In 1983, Culprit released their first and only studio album thus far Guilty as Charged to much critical acclaim. Eduardo Rivadavia of AllMusic gave the album four and a half stars, calling it "a lost gem of American metal from the 1980s, and well worth seeking out for fans of other bands from the period." Scott Earl left the band in 1984 and the band broke up soon after.

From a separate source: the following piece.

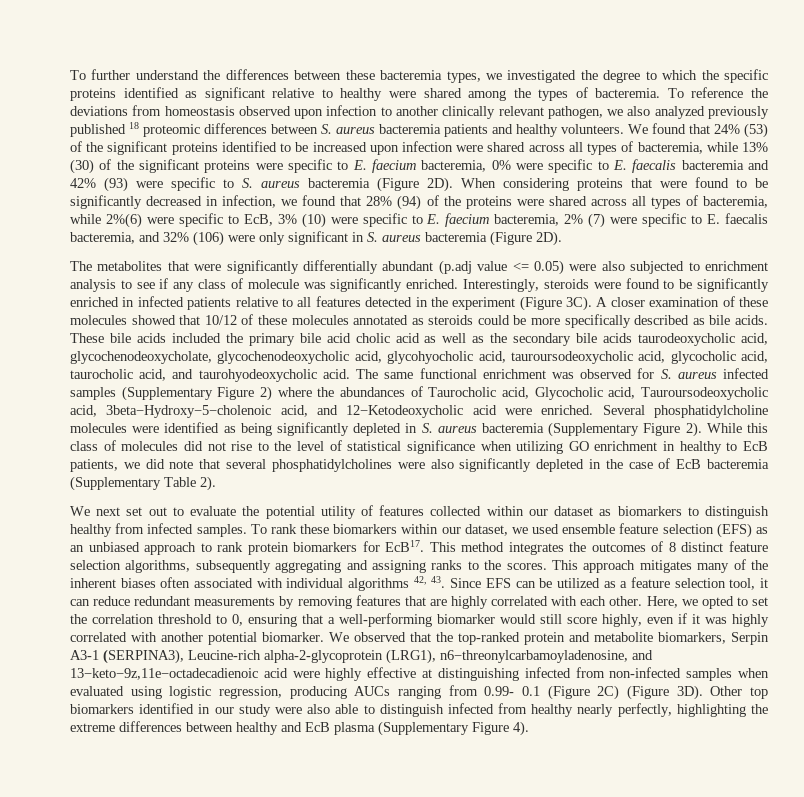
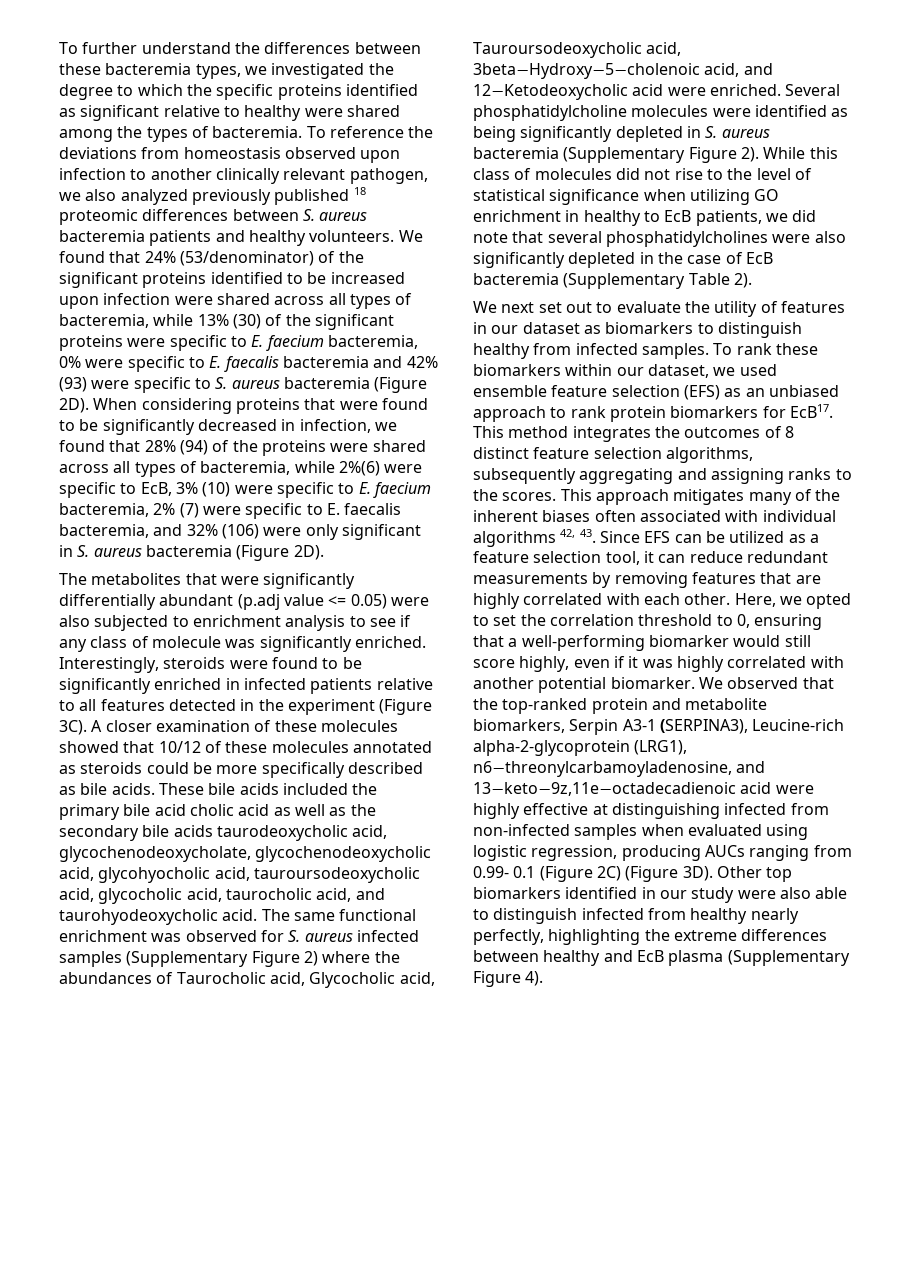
- We found that 24% (53) of the significant proteins identified to be increased upon infection were shared across all types of bacteremia, while 13% (30) of the significant proteins were specific to E. faecium bacteremia, 0% were specific to E. faecalis bacteremia and 42% (93) were specific to S. aureus bacteremia (Figure 2D).
+ We found that 24% (53/denominator) of the significant proteins identified to be increased upon infection were shared across all types of bacteremia, while 13% (30) of the significant proteins were specific to E. faecium bacteremia, 0% were specific to E. faecalis bacteremia and 42% (93) were specific to S. aureus bacteremia (Figure 2D).
- We next set out to evaluate the potential utility of features collected within our dataset as biomarkers to distinguish healthy from infected samples.
+ We next set out to evaluate the utility of features in our dataset as biomarkers to distinguish healthy from infected samples.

=== Post-break-up and reunion (1986–present) ===
Following the break-up, L'Heureux became lead vocalist for the band Mistrust. Meanwhile Kristoffersen and Earl joined the band TKO, appearing on their third album Below the Belt, before relocating to Hollywood, California and forming The Bang Gang, which released Love Sells... in 1990 on Sinclair/MCA Records; and John Devol went on to record and release music with his subsequent bands Devol, Porkfinger, and Stonebender.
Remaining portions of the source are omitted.